SOURCE DATA
****************************************
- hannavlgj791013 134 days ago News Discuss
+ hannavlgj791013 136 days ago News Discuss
****************************************
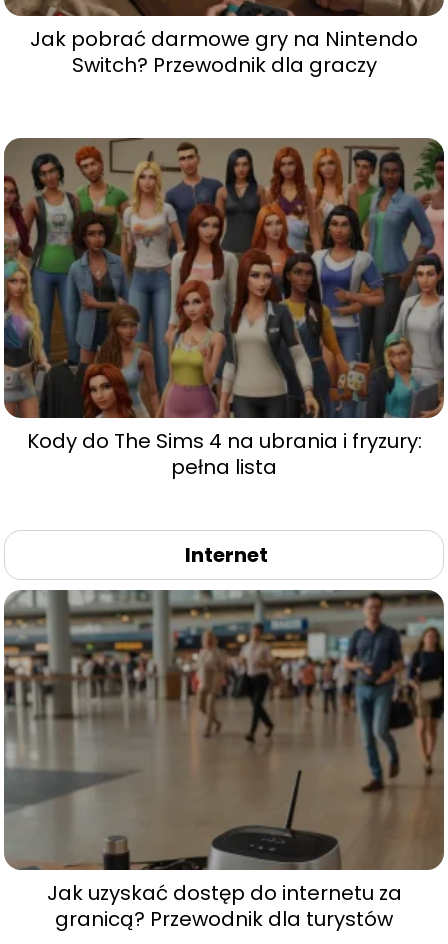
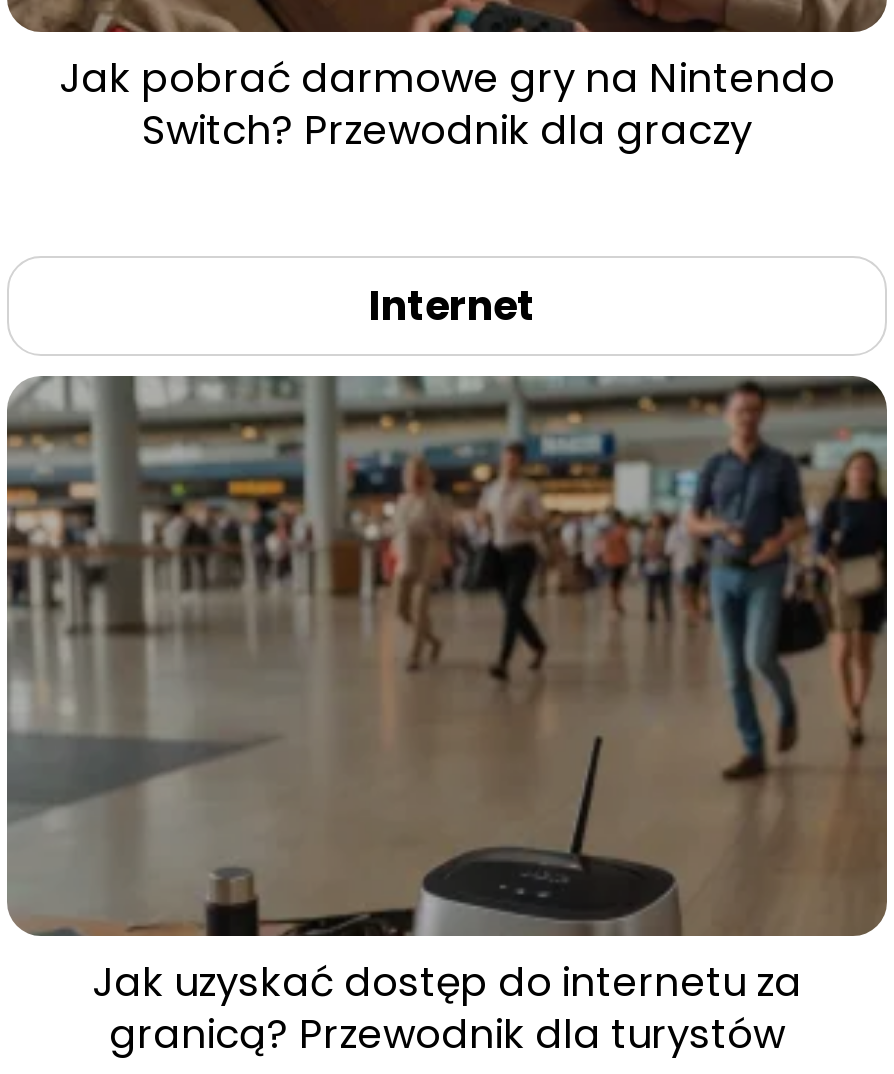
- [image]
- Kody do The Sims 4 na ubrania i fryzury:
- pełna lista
****************************************
EXERCISE DIRECTIONS
A single number is required: the count of lines in the material above that contain the word "Discuss".

SOLUTION TO THIS PROBLEM
2